▶ _Work request_:
Whenever a picture appears in the records, exclude it, and transcribe everything else exactly.

▶ _Material for this exercise_:
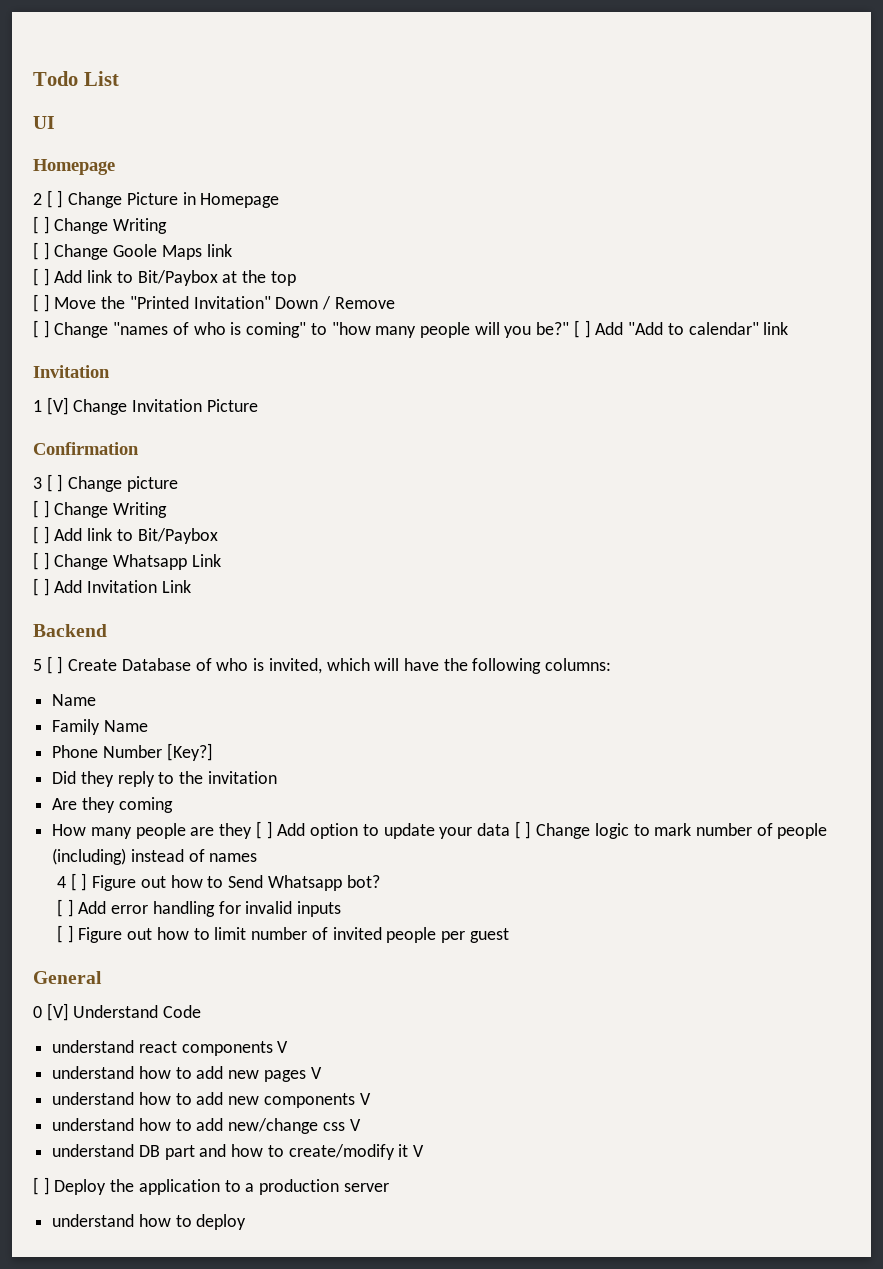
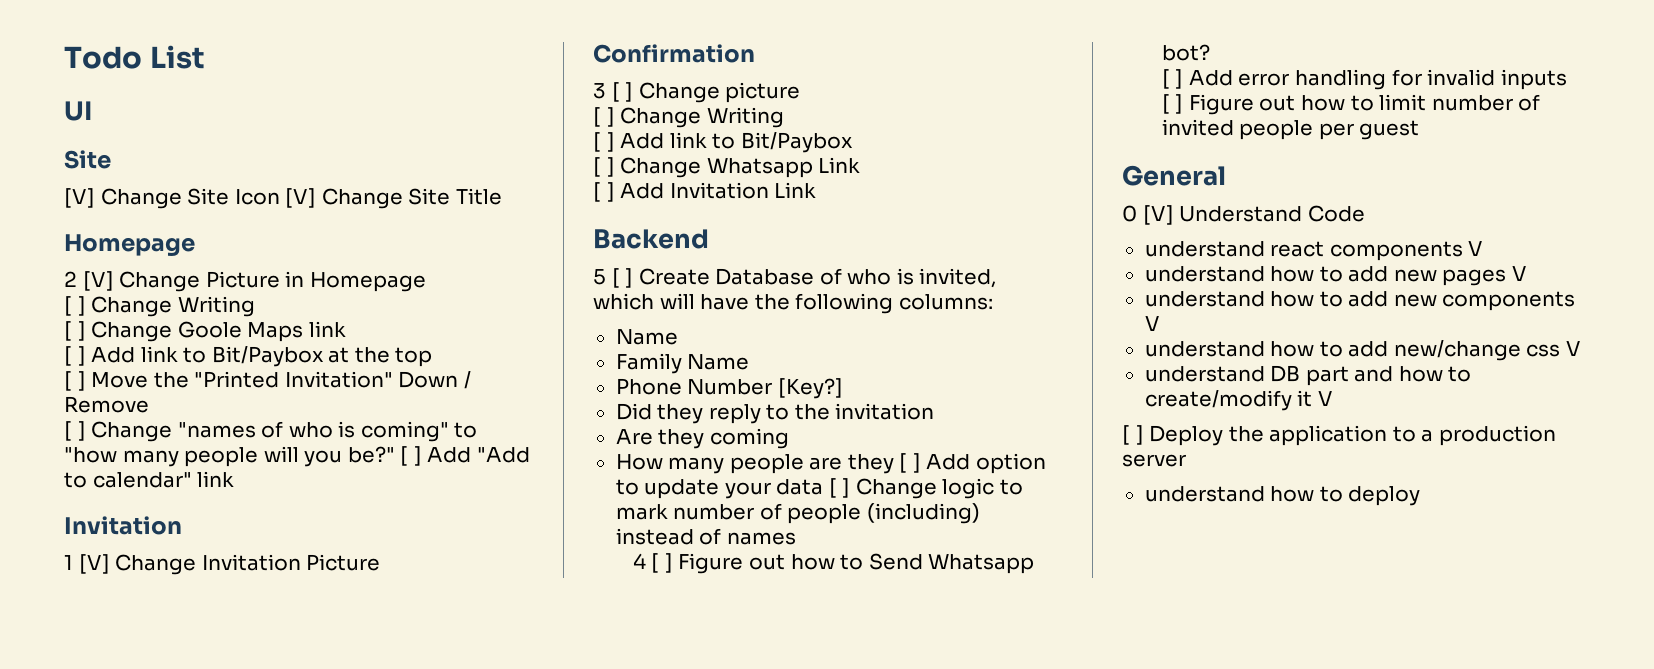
  UI
+ Site
+ [V] Change Site Icon [V] Change Site Title
- 2 [ ] Change Picture in Homepage
+ 2 [V] Change Picture in Homepage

▶ _Expected output_:
  UI
+ Site
+ [V] Change Site Icon [V] Change Site Title
- 2 [ ] Change Picture in Homepage
+ 2 [V] Change Picture in Homepage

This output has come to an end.